The cloud is also enabling hardware as a service (Haas). An example would be Amazon’s cloud that individuals and companies can use. Amazon is just one example of cloud-based services. IBM, Microsoft, Google, and others offer similar services. And let’s not forget other cloud enabled services such as collaboration as a service, networking as a service, infrastructure as a service, and IT as a service.

It’s a giant shift from IT ownership to expensed services that can save companies a lot of time and money.
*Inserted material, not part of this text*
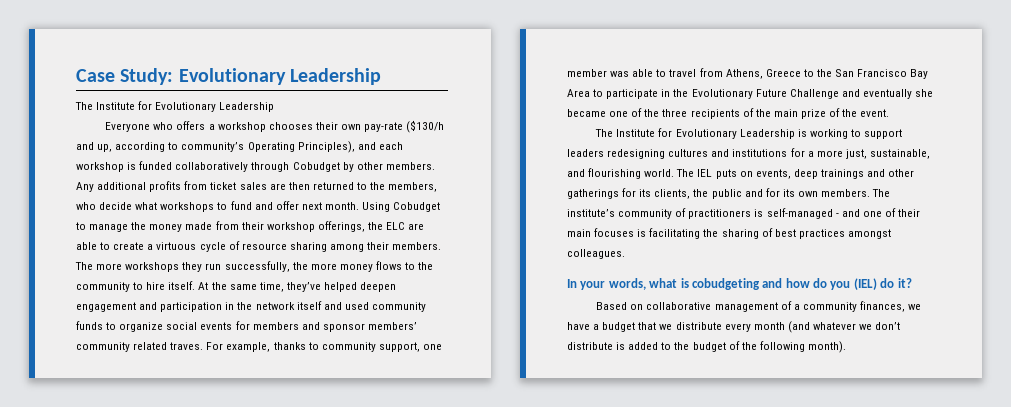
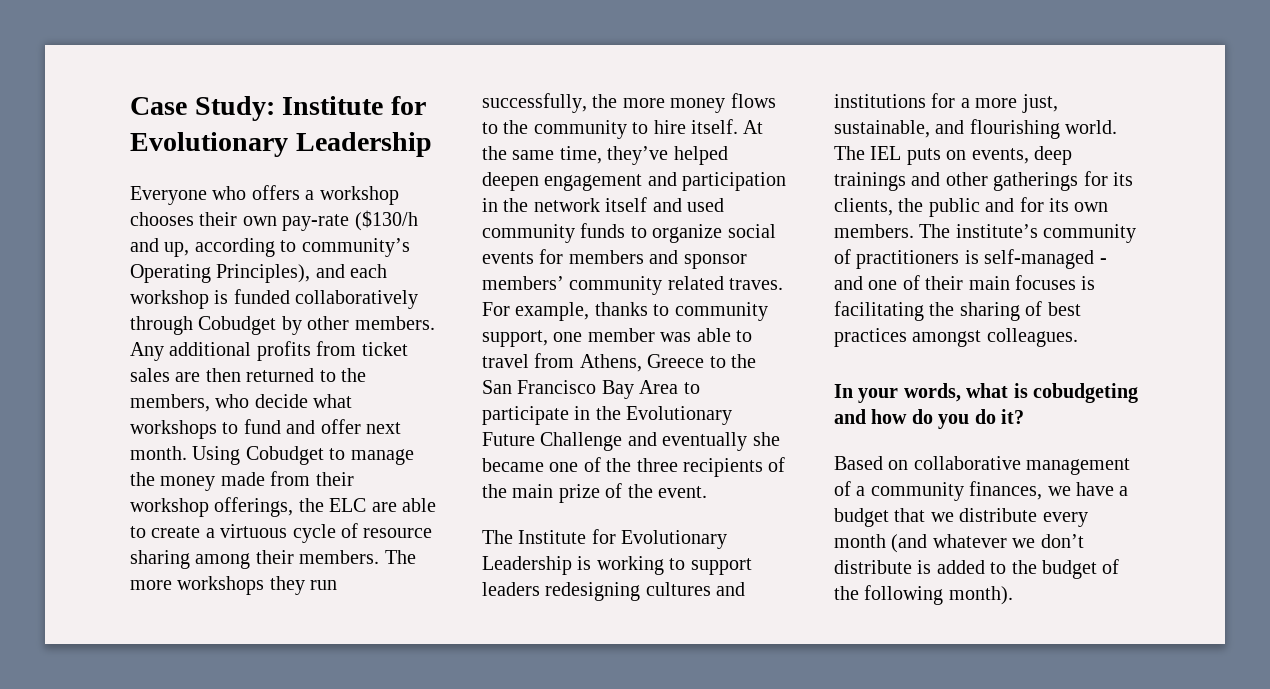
[178,68,381,85] [75,102,93,110] Evolutionary Leadership // The -> (275, 108) none
[853,278,877,290] (IEL) -> (970, 421) none

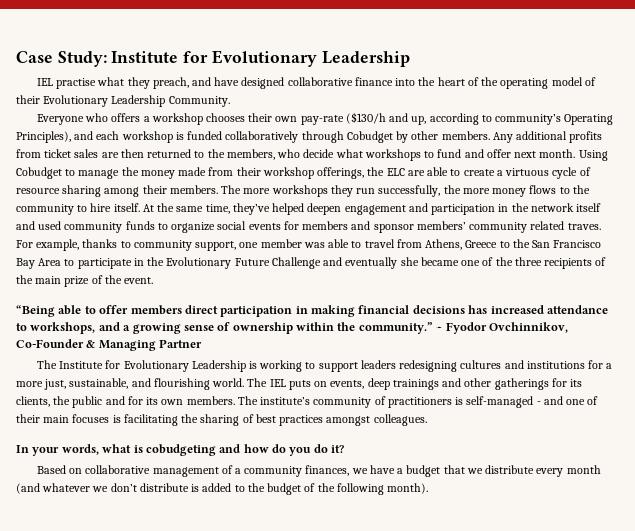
(432, 144) none -> [36,77,596,89] [16,95,230,107] // IEL practise what they preach, and have designed collaborative finance into the heart of the operating model of their Evolutionary Leadership Community.
(707, 492) none -> [16,305,608,317] [16,322,568,334] [16,339,203,351] // “Being able to offer members direct participation in making financial decisions has increased attendance to workshops, and a growing sense of ownership within the community.” ~ Fyodor Ovchinnikov, Co-Founder & Managing Partner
It’s renting versus buying, which is a very powerful shift that the cloud is enabling. And at the same time, these companies are able to increase security, rather than decrease security, something that early versions of the cloud couldn’t do.

The Cloud Enabled Revolution

The cloud will continue to be a powerful enabling tool. In fact, think of it as a social, mobile, visual, virtual, revolution that the cloud, as well as other enabling tools like high-speed networks, is giving us. So where are you in the revolution? Have you joined? Are you dipping your foot in the water yet? Have you seen the future, and are you moving toward it?

The cloud enabled revolution is here. Don’t be left behind.